Those who are in detention can apply for bail. However, it is important to obtain expert advice because you cannot apply for bail if you have already had a bail application within the last 28 days and your circumstances have not changed.

How we can help people like you

Once we have taken your instructions we can apply for Tribunal Bail. We also specialise in making applications to be released by the High Court. The benefit of applying for Tribunal Bail is that you will get an independent First Tier Tribunal Judge to look at your detention and to determine whether the Home Office arguments to detain you are justifiable. Those who are not applying for Tribunal Bail will have to trust the Home Office to review the detention.

Immigration Bail Applications for Detainees

If you have been detained by the UK Border Agency or under the Immigration Rules and have been in a removal centre or prison for a period of at least 7 days, you will be able to apply to be released on bail.

There are four ways to get out of detention.

  • Home Office bail
  • If your main Immigration case is successful
  • Release by the High Court
  • Bail from an Immigration Judge which is also called Tribunal Bail.

You can apply for bail to the Home Office as many times as you want and even when you are applying for Tribunal Bail.  The application for Home Office bail is free and you should use form 401.

Form B1 is the one used for Tribunal Bail applications.  The Home Office bail is considered on paper only and so by completing the B1 form you will be able to have a hearing in front of an Immigration Judge.  You should receive a decision from the Home Office within 10 days of making the bail application.

All Immigration detainees have a right to apply for a Tribunal Bail application if they have been in the UK for at least eight days and the advantage of applying for Tribunal Bail is that the Judge, who is an independent person, will look at your detention to see if the Home Office arguments are strong enough to keep you in detention.  You cannot apply for Tribunal immigration bail if you have already had a bail application within the last 28 days and your circumstances have not changed significantly.   In order to make a bail application to Court you would need to have financial sureties.  A financial surety is someone who promises the Court that he or she can make sure that you keep in contact with the authorities if you are released from detention and will pay money if you run away.

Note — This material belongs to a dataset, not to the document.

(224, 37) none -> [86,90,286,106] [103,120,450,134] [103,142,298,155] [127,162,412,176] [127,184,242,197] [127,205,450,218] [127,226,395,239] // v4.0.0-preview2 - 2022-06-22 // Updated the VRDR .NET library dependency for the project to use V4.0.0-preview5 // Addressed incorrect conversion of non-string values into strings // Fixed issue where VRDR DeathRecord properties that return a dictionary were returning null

We will need to have their full details on the bail application form, explain their relationship with you and it is best to use two financial sureties.  They should be legally in the UK and should show financial standing.  It is best to take instructions from the financial sureties so that they will be able to explain to the Immigration Judge how they have come to know you and how they can encourage you to keep in touch with the authorities.

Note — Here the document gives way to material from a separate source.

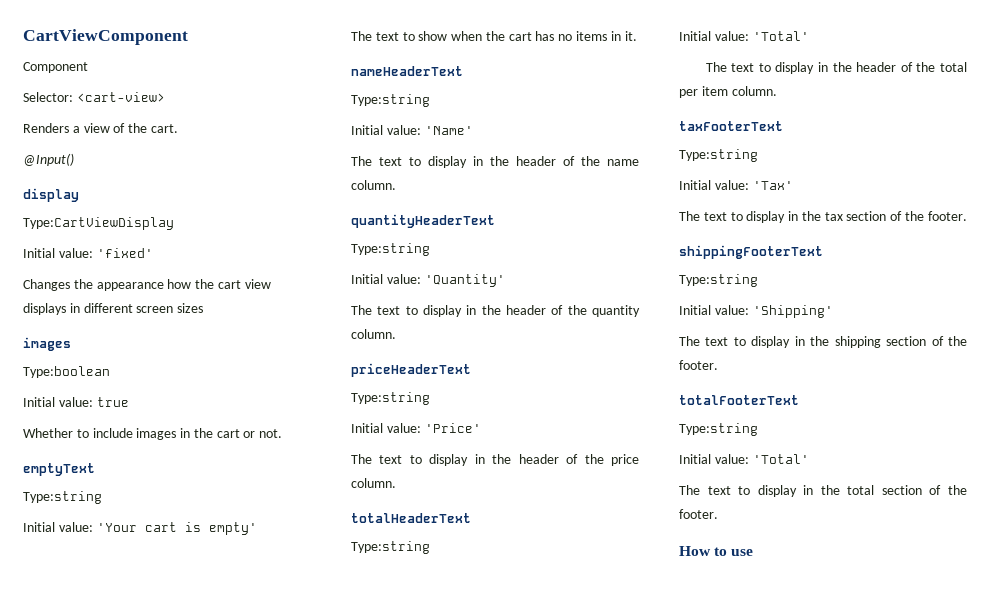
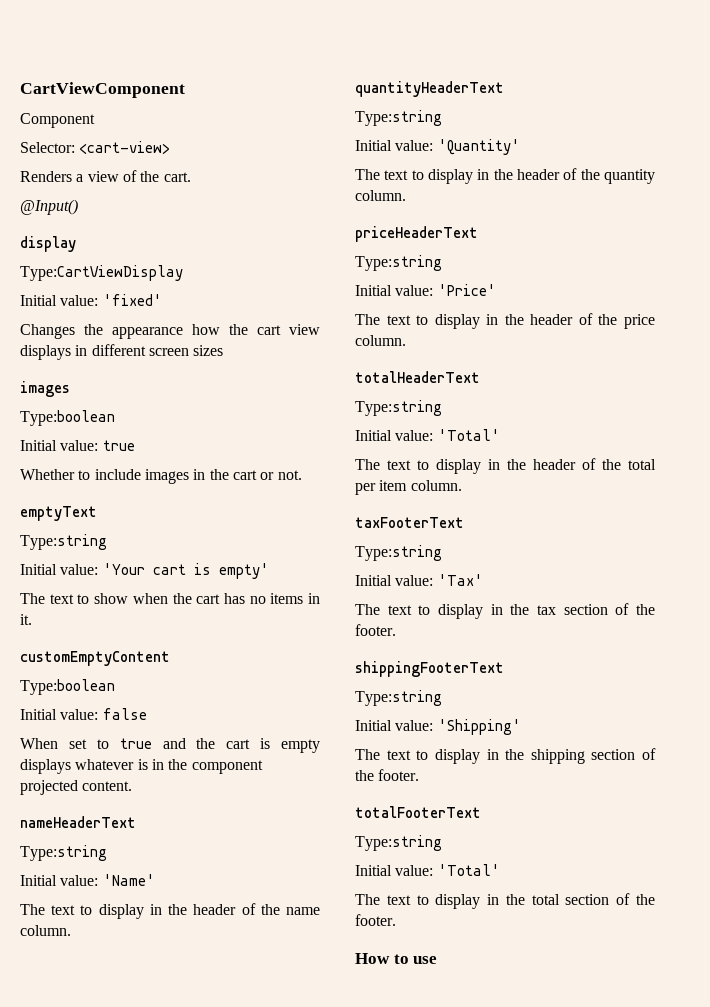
(637, 36) none -> [20,651,170,666] [20,679,115,695] [20,708,147,720] [20,738,320,753] [20,759,263,774] [20,780,133,795] // customEmptyContent // Type:boolean // Initial value: false // When set to true and the cart is empty displays whatever is in the component projected content.

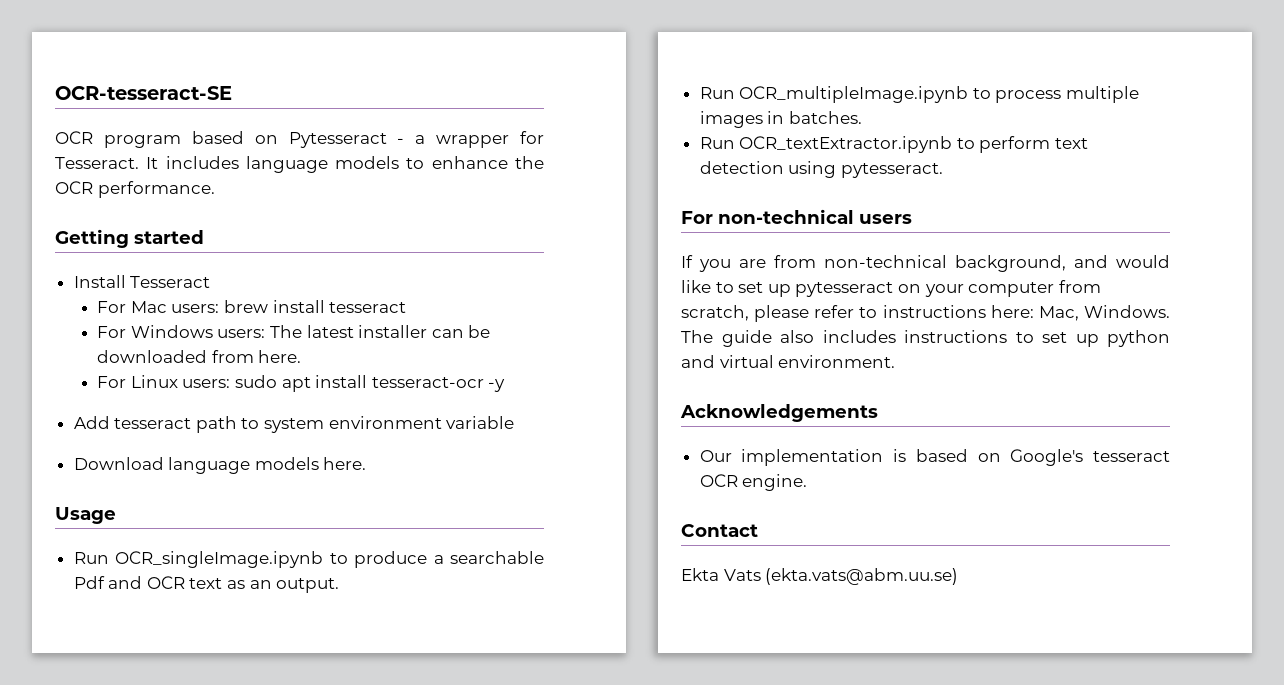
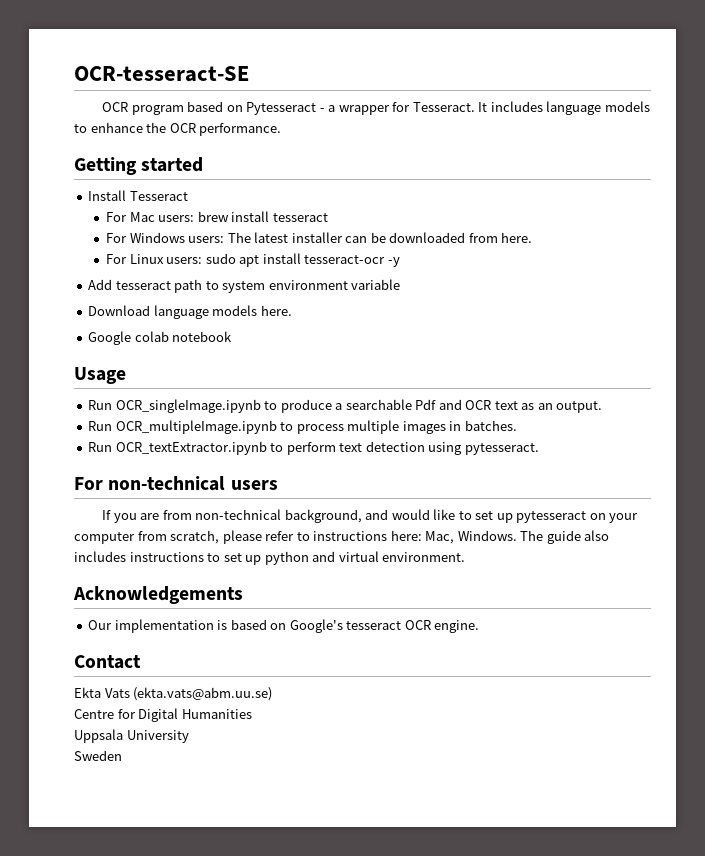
(367, 463) none -> [88,331,233,345] // Google colab notebook
(959, 576) none -> [74,708,252,722] [74,729,189,743] [74,750,122,761] // Centre for Digital Humanities // Uppsala University // Sweden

There is no fixed amount for the financial support but it has to be an amount that will be proportionate to his or her income and savings.  The money should belong to the surety and we usually provide Bank statements for at least three months.  The money will not be taken from them unless you do not comply with the bail conditions.


Immigration solicitors & lawyers at Parker Law Firm will be able to help you to prepare your application for bail. To have a chance of succeeding in the bail application you will need at least two people who are prepared to stand as sureties, and you will also need an address where the Immigration Service can be sure you live. Your sureties must be of good character, have secure immigration statuses and be in a position to ensure that you will not abscond. They must also be able to afford to pay sometimes large amounts of money to the authorities.

In Immigration cases, it is also important for us to show in principle why it is not necessary for you to be detained and why the reasons for your detention are inadequate.

Please note that if you are granted bail, it will usually be subject to certain conditions which may require you to report to a Home Office reporting centre at regular intervals, or to remain living at the same address.


In March and in May 2011 the Supreme Court in Walumba Lumba and Kadian Mighty –v- Secretary of State for the Home Department [2011] and in Shepherd Masimba Kambadzi –v- Secretary of State for the Home Department [2011] the Court endorsed and explained the principles covering the use of powers to detain someone for immigration purposes under Immigration law .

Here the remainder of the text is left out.